Despite those operational improvements, Target faces other headwinds that the new fulfillment approach does not solve. Estimated foot traffic has fallen nearly every week since February, according to Placer.ai, reflecting a combination of macro pressures — including higher grocery costs — and company-specific challenges such as weaker merchandise performance and reputational backlash tied to its social stances. Customers continue to complain about locked cases for certain items and persistent checkout delays.

Target declined to disclose how many stores lock specific staples, saying most locations reserve locked displays for high-value items such as electronics. The company has also tried to optimize checkout flow, capping most self-checkout lanes at 10 items or fewer in March 2024, a change it says improved customer throughput.

Independent measurements suggest Target’s edge over big-box rivals on store atmosphere and cleanliness has narrowed. In October 2021, customers rated Target 35 points higher than competitors such as Walmart, Sam’s Club and Costco on atmosphere/cleanliness; by October 2025 that advantage fell to 20 points, according to HundredX, which collects consumer ratings. On availability, Target trailed peers on a six-month trailing average: 43% of Target shoppers gave favorable marks for item availability versus 47% for rival stores. More than 43,000 consumers responded to HundredX surveys over the past year.

Anecdotal customers underscore the gap. Emily Haleck, a frequent Target shopper from Lehi, Utah, said she has cut store visits to a few times a year after noticing messier aisles and disordered apparel displays, and that she now shops more regularly at lower-priced rivals for everyday groceries.

Financial pressure is also a factor: Target is paring its corporate ranks by roughly 8%, a move that has led some analysts to argue the company should invest more heavily in store staffing and operations. Truist retail analyst Scot Ciccarelli said Target risks further share losses if it continues to cut costs rather than allocate more resources to stores and technology improvements.
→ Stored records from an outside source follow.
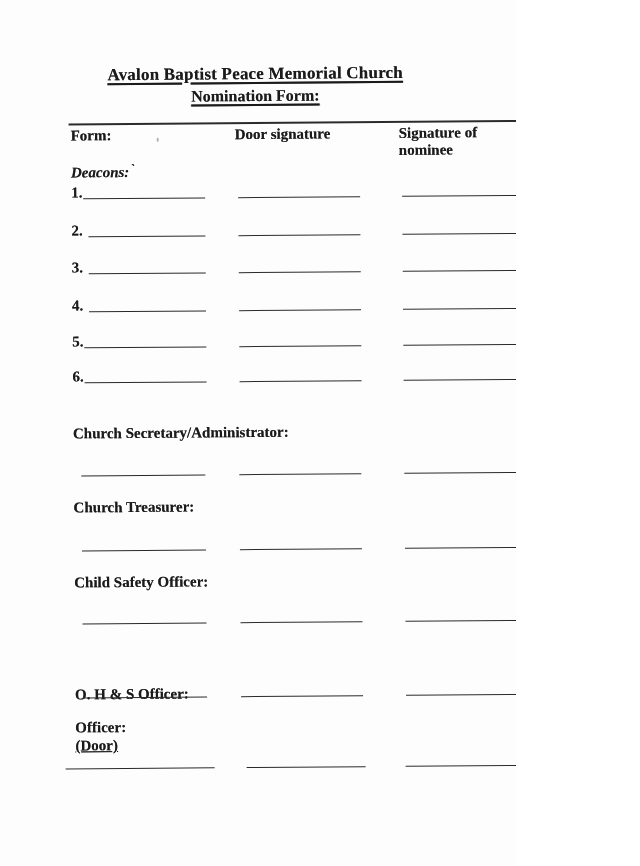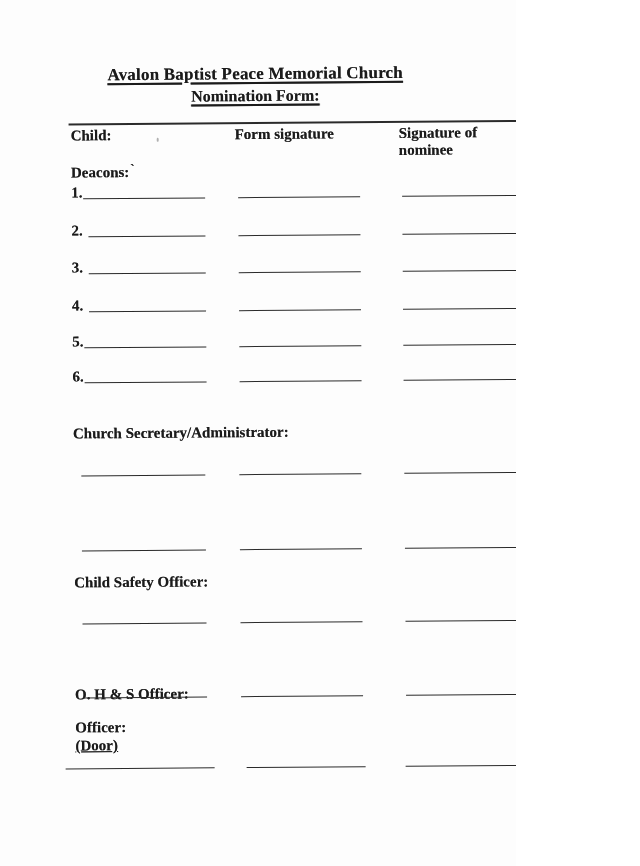--- a/index.html
+++ b/index.html
@@ -50,21 +50,21 @@
 
   .col-header { position: absolute; top: 126px; font-size: 15px; }
   .col-header.h-name { left: 73px; }
   .col-header.h-sig  { left: 237px; }
   .col-header.h-nom  { left: 401px; }
 
   .section-label {
     position: absolute; left: 73px;
     font-size: 15px; line-height: 18px;
   }
-  .lbl-deacons   { top: 162px; }
+  .lbl-deacons   { top: 162px; font-style: italic; }
   .lbl-secretary { top: 423px; }
   .lbl-treasurer { top: 497px; }
   .lbl-child     { top: 572px; }
   .lbl-ohs       { top: 684px; }
   .lbl-stewards  { top: 717px; }
   .lbl-door      { top: 735px; text-decoration: underline; }
   .stray {
     font-size: 13px; position: relative; top: -4px; left: 1px;
     color: #2a2a2a;
   }
@@ -115,22 +115,22 @@
 <div class="page">
   <div class="content">
 
     <div class="title-block">
       <div><span class="title ink">Avalon Baptist Peace Memorial Church</span></div>
       <div><span class="subtitle ink">Nomination Form:</span></div>
     </div>
 
     <div class="separator"></div>
 
-    <span class="col-header h-name ink">Child:</span>
-    <span class="col-header h-sig ink">Form signature</span>
+    <span class="col-header h-name ink">Form:</span>
+    <span class="col-header h-sig ink">Door signature</span>
     <span class="col-header h-nom ink">Signature of nominee</span>
 
     <div class="section-label lbl-deacons ink"><span>Deacons:</span><span class="stray">`</span></div>
 
     <div class="row deacon-row r1 tight">
       <span class="num ink">1.</span>
       <span class="line l1"></span>
       <span class="line l2"></span>
       <span class="line l3"></span>
     </div>
@@ -165,20 +165,21 @@
       <span class="line l3"></span>
     </div>
 
     <div class="section-label lbl-secretary ink">Church Secretary/Administrator:</div>
     <div class="row sec-row row-secretary">
       <span class="line l1"></span>
       <span class="line l2"></span>
       <span class="line l3"></span>
     </div>
 
+    <div class="section-label lbl-treasurer ink">Church Treasurer:</div>
     <div class="row sec-row row-treasurer">
       <span class="line l1"></span>
       <span class="line l2"></span>
       <span class="line l3"></span>
     </div>
 
     <div class="section-label lbl-child ink">Child Safety Officer:</div>
     <div class="row sec-row row-child">
       <span class="line l1"></span>
       <span class="line l2"></span>

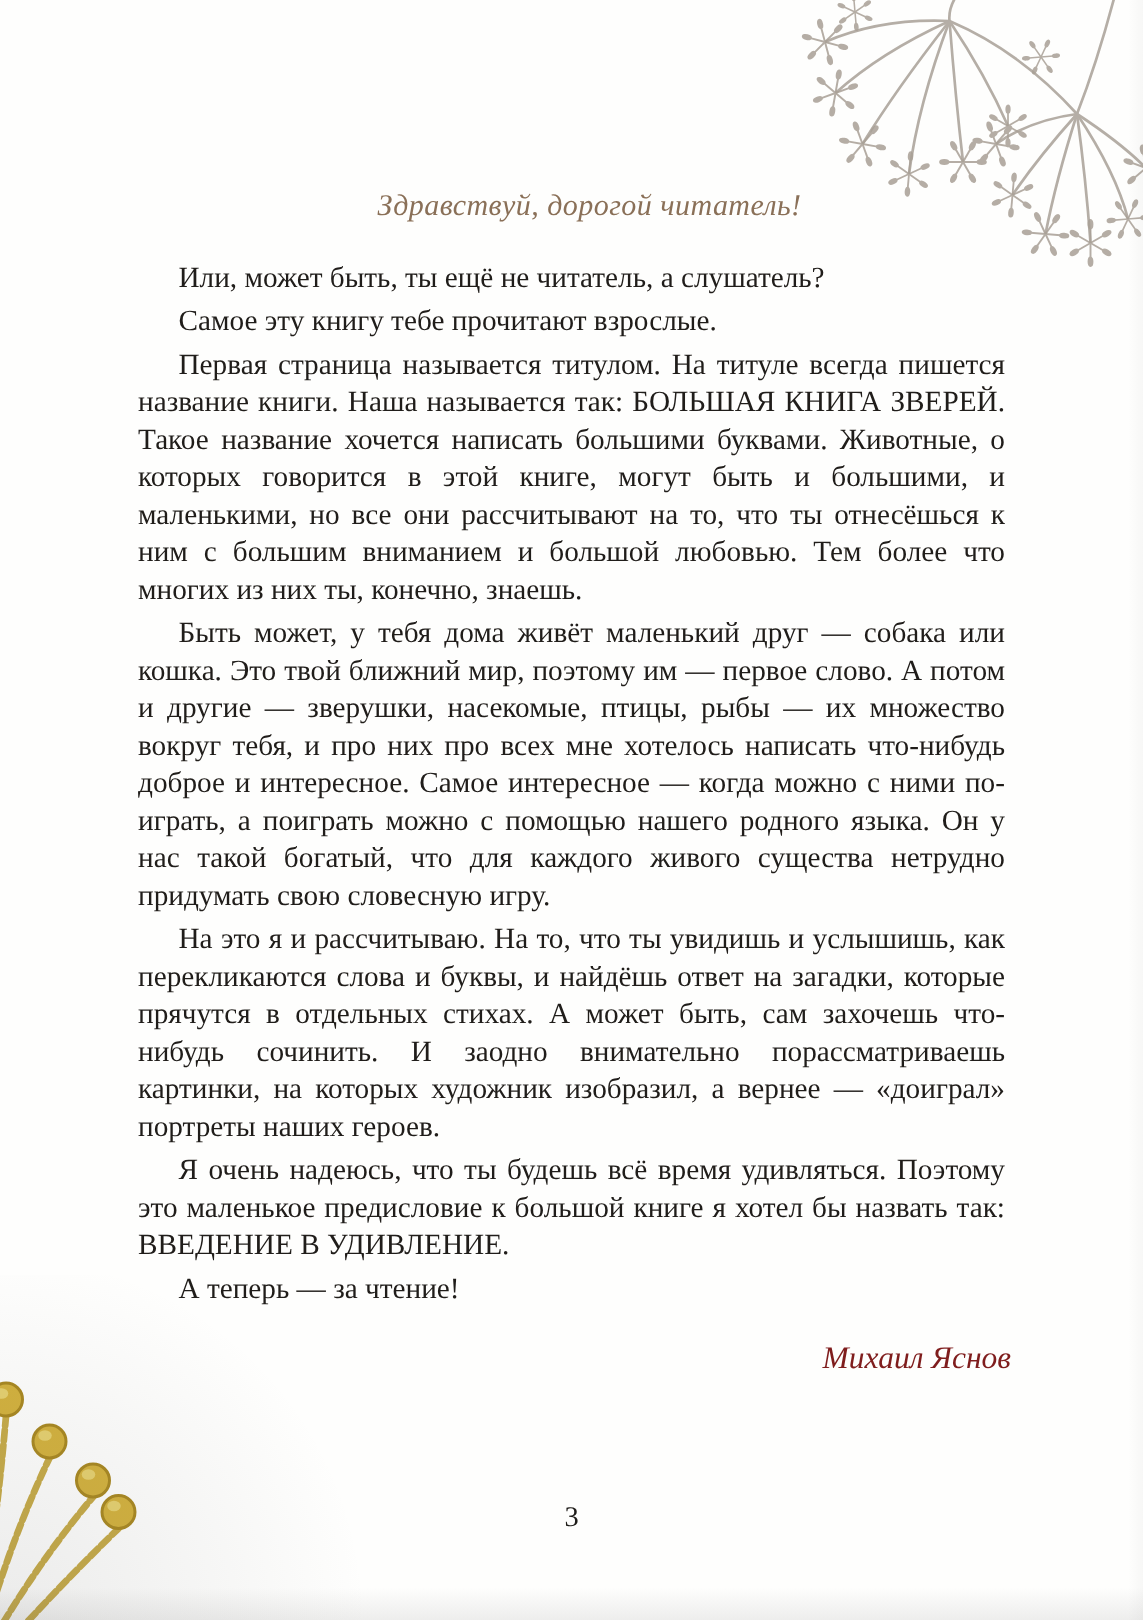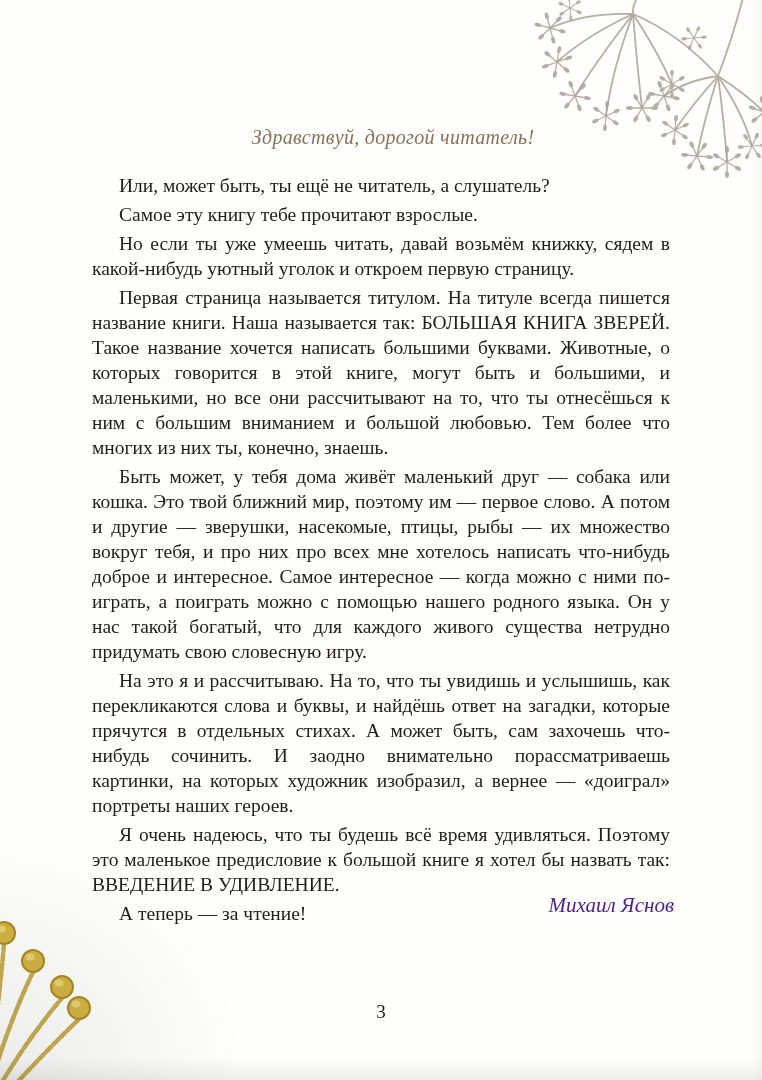--- a/index.html
+++ b/index.html
@@ -49,21 +49,21 @@
   }
   .body-text p {
     margin: 4px;
     text-indent: 27px;
   }
   .signature {
     position: absolute;
     top: 893px; right: 88px;
     font-size: 21px;
     font-style: italic;
-    color: #4c1d95;
+    color: #7f1d1d;
   }
   .page-number {
     position: absolute;
     top: 1001px; left: 0; width: 100%;
     text-align: center;
     font-size: 19px;
     color: #1d1b18;
   }
   .illo-top-right { position: absolute; top: 0; right: 0; }
   .illo-bottom-left { position: absolute; bottom: 0; left: 0; }
@@ -123,21 +123,20 @@
       <use href="#seedstar" transform="translate(58,8) rotate(25) scale(0.8)"></use>
       <use href="#seedstar" transform="translate(182,38) rotate(55) scale(0.8)"></use>
     </g>
   </svg>
 
   <h1 class="title">Здравствуй, дорогой читатель!</h1>
 
   <div class="body-text">
     <p>Или, может быть, ты ещё не читатель, а слушатель?</p>
     <p>Самое эту книгу тебе прочитают взрослые.</p>
-    <p>Но если ты уже умеешь читать, давай возьмём книжку, сядем в ка­кой-нибудь уютный уголок и откроем первую страницу.</p>
     <p>Первая страница называется титулом. На титуле всегда пишется название книги. Наша называется так: БОЛЬШАЯ КНИГА ЗВЕРЕЙ. Та­кое название хочется написать большими буквами. Животные, о кото­рых говорится в этой книге, могут быть и большими, и маленькими, но все они рассчитывают на то, что ты отнесёшься к ним с большим вниманием и большой любовью. Тем более что многих из них ты, ко­нечно, знаешь.</p>
     <p>Быть может, у тебя дома живёт маленький друг — собака или кошка. Это твой ближний мир, поэтому им — первое слово. А по­том и другие — зверушки, насекомые, птицы, рыбы — их множество вокруг тебя, и про них про всех мне хотелось написать что-нибудь доброе и интересное. Самое интересное — когда можно с ними по­играть, а поиграть можно с помощью нашего родного языка. Он у нас такой богатый, что для каждого живого существа нетрудно придумать свою словесную игру.</p>
     <p>На это я и рассчитываю. На то, что ты увидишь и услышишь, как пе­рекликаются слова и буквы, и найдёшь ответ на загадки, которые пря­чутся в отдельных стихах. А может быть, сам захочешь что-нибудь со­чинить. И заодно внимательно порассматриваешь картинки, на которых художник изобразил, а вернее — «доиграл» портреты наших героев.</p>
     <p>Я очень надеюсь, что ты будешь всё время удивляться. Поэтому это маленькое предисловие к большой книге я хотел бы назвать так: ВВЕДЕНИЕ В УДИВЛЕНИЕ.</p>
     <p>А теперь — за чтение!</p>
   </div>
 
   <div class="signature">Михаил Яснов</div>
 
   <div class="page-number">3</div>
Target’s incoming chief executive, two-decade company veteran Michael Fiddelke, who will assume the CEO role in February, has made improving the customer experience a top priority. Fiddelke and other executives say their focus is on simplifying fulfillment complexity to free existing store capacity rather than broadly increasing payroll, and they contend internal metrics show on-shelf availability has improved sequentially over the past three quarters.

As the holiday season approaches, Target expects better in-stocks for frequently purchased items than a year ago, executives said, but acknowledged there is more work to do beyond the holidays to restore the consistency shoppers expect.